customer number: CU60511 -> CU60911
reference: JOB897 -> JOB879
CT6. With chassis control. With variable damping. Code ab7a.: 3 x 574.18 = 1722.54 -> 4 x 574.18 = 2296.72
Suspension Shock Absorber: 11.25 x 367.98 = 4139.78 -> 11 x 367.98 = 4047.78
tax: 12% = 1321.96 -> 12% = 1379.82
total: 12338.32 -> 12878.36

○ ○ ○ ○ ○

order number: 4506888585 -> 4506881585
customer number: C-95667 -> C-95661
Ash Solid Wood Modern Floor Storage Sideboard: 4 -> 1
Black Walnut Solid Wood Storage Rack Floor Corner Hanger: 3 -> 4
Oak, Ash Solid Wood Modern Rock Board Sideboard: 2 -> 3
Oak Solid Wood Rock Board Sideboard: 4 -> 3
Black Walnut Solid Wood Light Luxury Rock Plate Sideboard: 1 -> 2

○ ○ ○ ○ ○

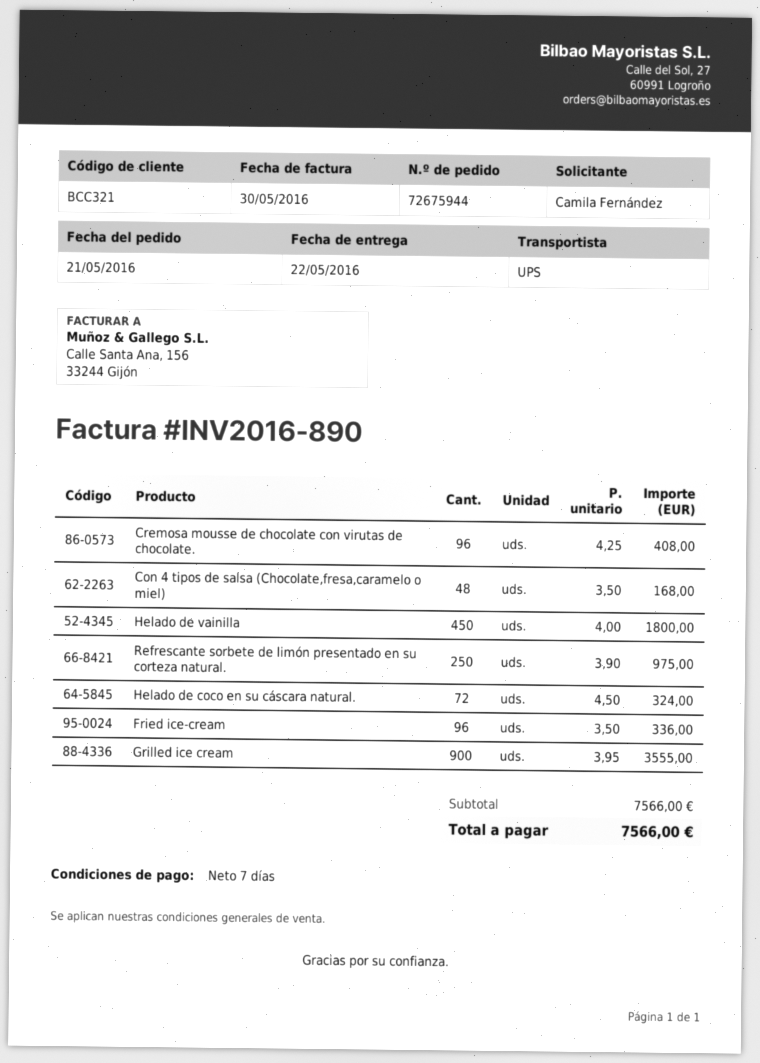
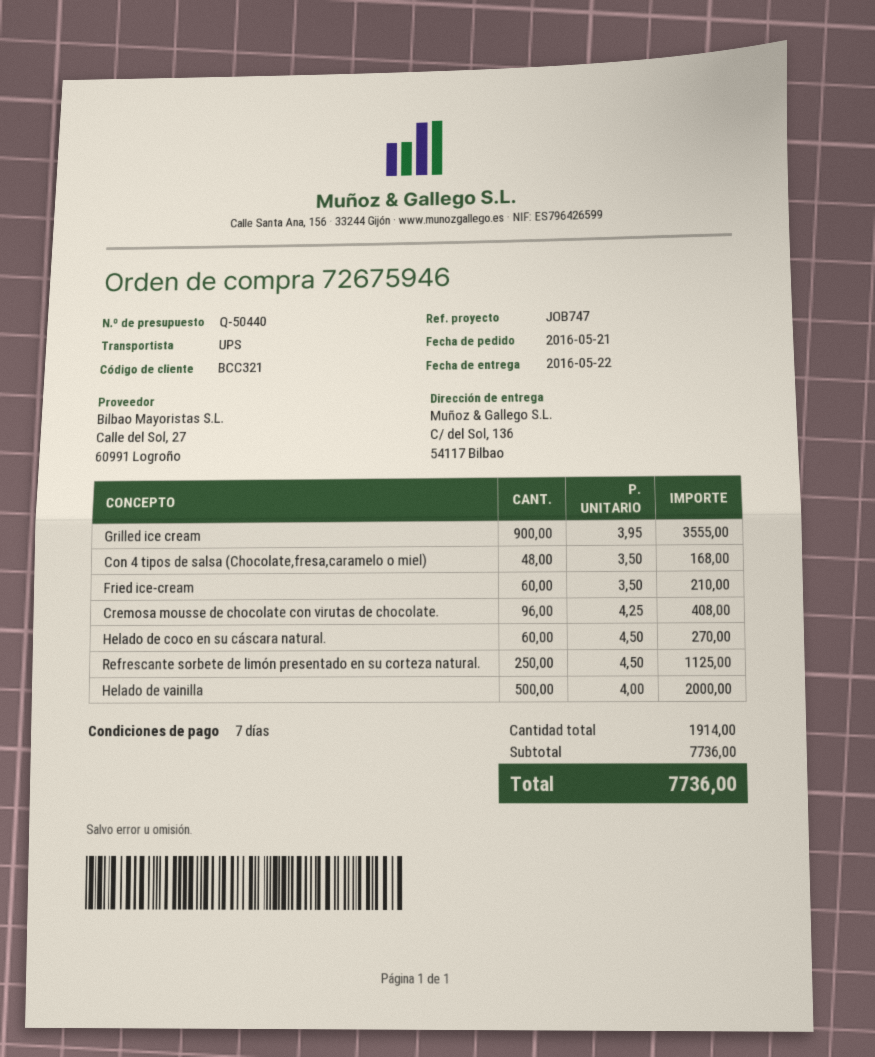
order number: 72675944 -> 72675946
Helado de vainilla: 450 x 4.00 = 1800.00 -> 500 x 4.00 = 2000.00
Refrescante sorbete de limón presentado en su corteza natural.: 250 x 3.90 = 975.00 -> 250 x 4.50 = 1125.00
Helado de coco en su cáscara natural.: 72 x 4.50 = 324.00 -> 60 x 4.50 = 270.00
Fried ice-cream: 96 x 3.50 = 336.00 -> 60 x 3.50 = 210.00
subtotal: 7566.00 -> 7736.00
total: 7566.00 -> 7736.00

○ ○ ○ ○ ○

— THE TASK —
Once you reach the line with "Suspension Shock Absorber: 11.25" in the data above, copy it and every line after it exactly, up to and including the line with "total: 12338.32 -> 12878.36".

— TASK ANSWER —
Suspension Shock Absorber: 11.25 x 367.98 = 4139.78 -> 11 x 367.98 = 4047.78
tax: 12% = 1321.96 -> 12% = 1379.82
total: 12338.32 -> 12878.36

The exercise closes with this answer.